I would guess that they would want something similar for a tonsillectomy, but solid food would not be an option.


I remember the nurses being very attentive and am surprised to read that the nurses at this hospital were not attentive to Jahi. I had one nurse specifically assigned to me but the recovery area was very active and there was lots of staff around, who I assume would help out with another patient in a crisis.

Colonoscopies have become even scarier for me now.

I have had 2 procedures with anesthesia since June, one in a surgical center and one in a hospital, and will have another, hopefully, next week. Both times I was given cinnamon raisin toast and a Pepsi. The second time I was intubated and my throat is still sensitive from that. As scary/unpleasant as colonoscopies are, they are so important.

I could see Jahi being given a popsicle, the cold would help reduce swelling.
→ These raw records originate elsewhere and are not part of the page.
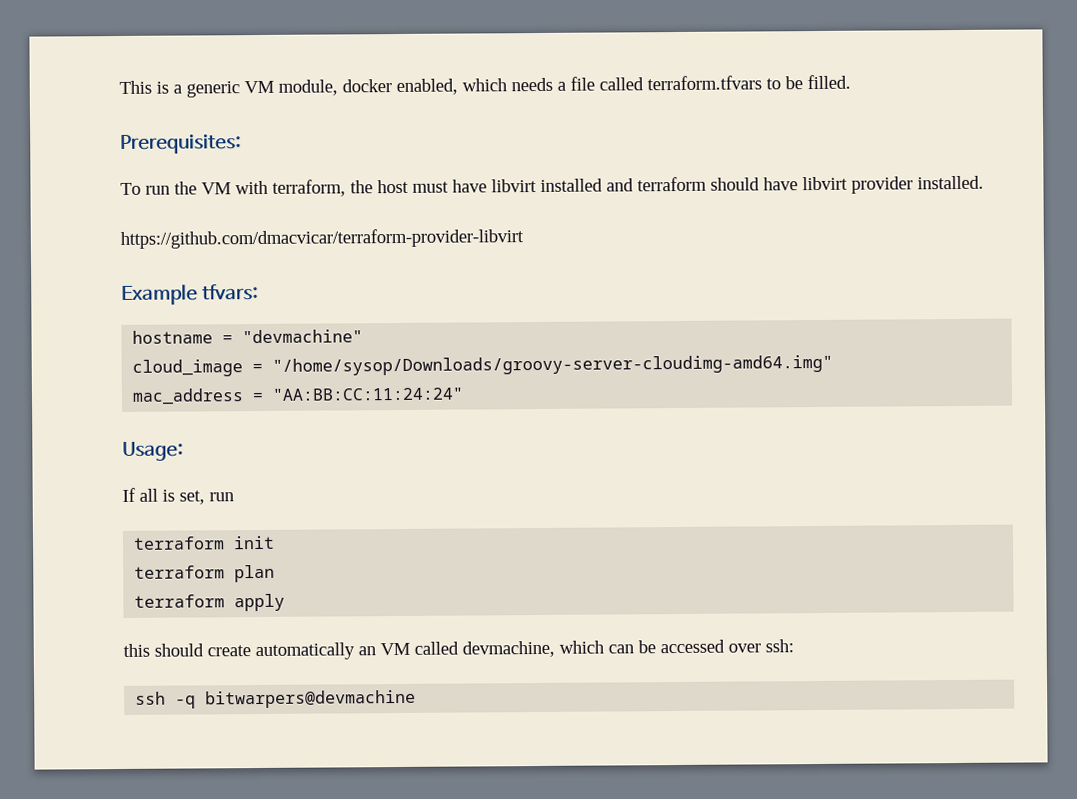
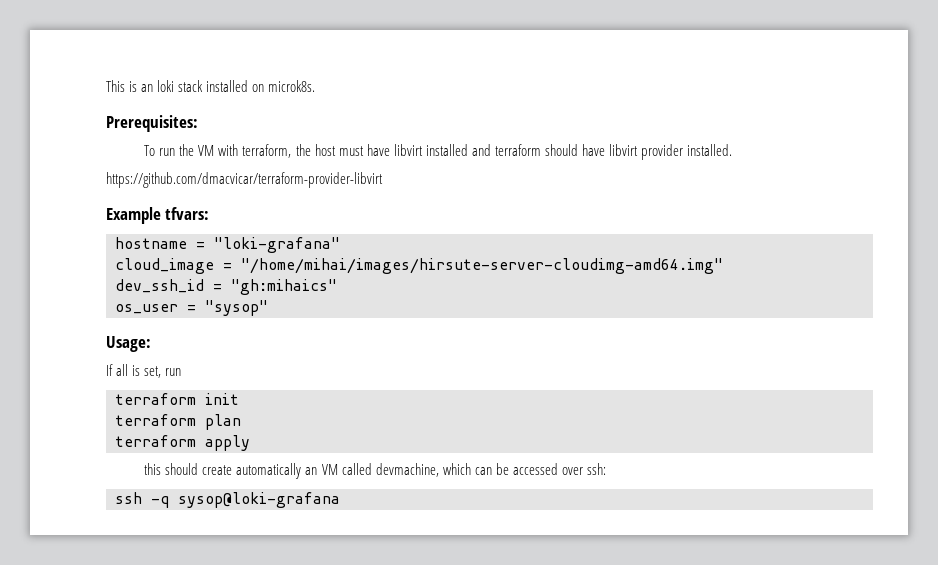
[173,74,851,98] a generic VM module, docker enabled, which needs a file called terraform.tfvars to be filled. -> [141,80,316,92] an loki stack installed on microk8s.
[242,329,364,344] "devmachine" -> [214,237,340,253] "loki-grafana"
[272,354,834,376] [132,387,464,405] "/home/sysop/Downloads/groovy-server-cloudimg-amd64.img" // mac_address = "AA:BB:CC:11:24:24" -> [241,258,723,274] [115,279,337,295] [115,300,268,316] "/home/mihai/images/hirsute-server-cloudimg-amd64.img" // dev_ssh_id = "gh:mihaics" // os_user = "sysop"
[205,689,417,709] bitwarpers@devmachine -> [178,492,340,508] sysop@loki-grafana

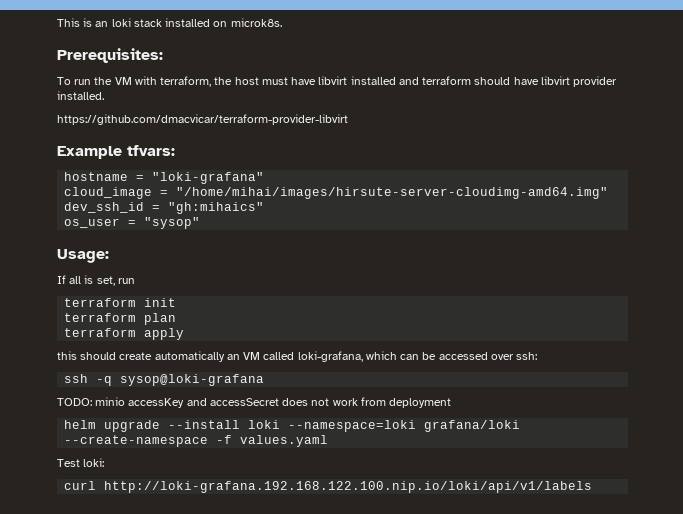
[375,463,439,477] devmachine, -> [297,351,363,362] loki-grafana,
(340, 500) none -> [57,397,452,408] [64,420,521,432] [64,435,329,447] [57,458,105,467] [64,481,593,493] // TODO: minio accessKey and accessSecret does not work from deployment // helm upgrade --install loki --namespace=loki grafana/loki --create-namespace -f values.yaml // Test loki: // curl http://loki-grafana.192.168.122.100.nip.io/loki/api/v1/labels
Sad all the way around; there are no winners here.
 
  • #1,276
I searched and searched this thread for the article, but my patience ran out and I'm just posting this from memory.
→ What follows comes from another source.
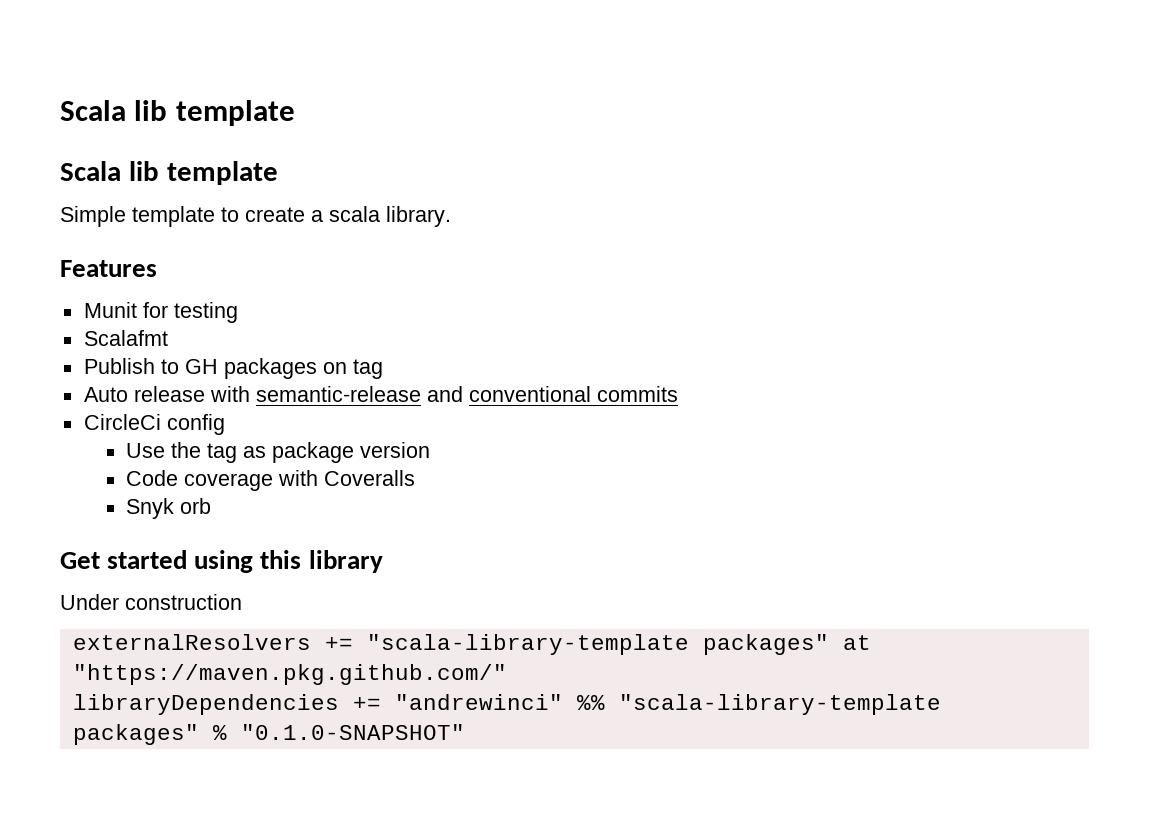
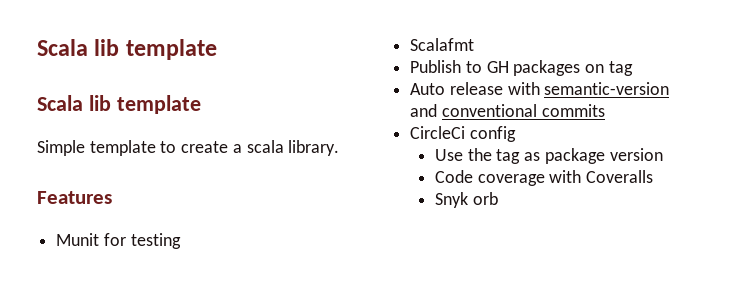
[255,386,421,402] semantic-release -> [544,82,670,95] semantic-version
[60,550,383,573] [60,594,242,610] [72,634,871,655] [72,664,507,685] [72,694,941,715] [72,724,465,745] // Get started using this library // Under construction // externalResolvers += "scala-library-template packages" at "https://maven.pkg.github.com/" // libraryDependencies += "andrewinci" %% "scala-library-template packages" % "0.1.0-SNAPSHOT" -> (498, 198) none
IIRC, early on, Jahi's mother stated about the original surgery that she was sorry she got a second opinion. I assume that meant that the first doctor recommended against surgery and she went to a second doctor who felt that the surgery could be successful.

If so, it's likely the more conservative doctor recommended CPap therapy at night and aggressive diet and exercise to bring Jahi's problems under control. That would have taken a long time and a great deal of persuasion on Mom's part.

Perhaps Jahi and/or her mother didn't want to go that route. Whatever the reason, they went to a second doctor to find a quicker solution to the problem in terms of immediate improvement in the apnea which would lead to more energy for Jahi and more of a willingness to exercise and diet.

If so, it is so easy to understand the mother's overwhelming guilt that she shouldn't have agreed to surgery over the more conservative treatment. Did she convince her daughter to undergo the surgery or did Jahi herself want to go that route.
 
  • #1,277
Would the coroner's office even let them bring home a dead body, if they wanted to? In their view, is that a public health hazard -> dead body in a house, particularly with children?
 
  • #1,278
Would the coroner's office even let them bring home a dead body, if they wanted to? In their view, is that a public health hazard -> dead body in a house, particularly with children?

:eek: Yikes! I would hope there is a policy in place to not allow this to happen!
 
  • #1,279
It seems all there is to do now is just wait to see if she is moved or if she is removed from the vent. Prayers offered for Jahi and for her family.

This has not been an easy thread to read. IMHO
 
  • #1,280
Realistically, if Jahi is dead (and by all accounts, I do believe she is), it's not really at a benefit to have a decomposing body in the hospital of children that have very weak/susceptible immune systems.

No offense, but what in that is so hard for some to understand?

No offense, but it's not like she's a dying body just decaying either.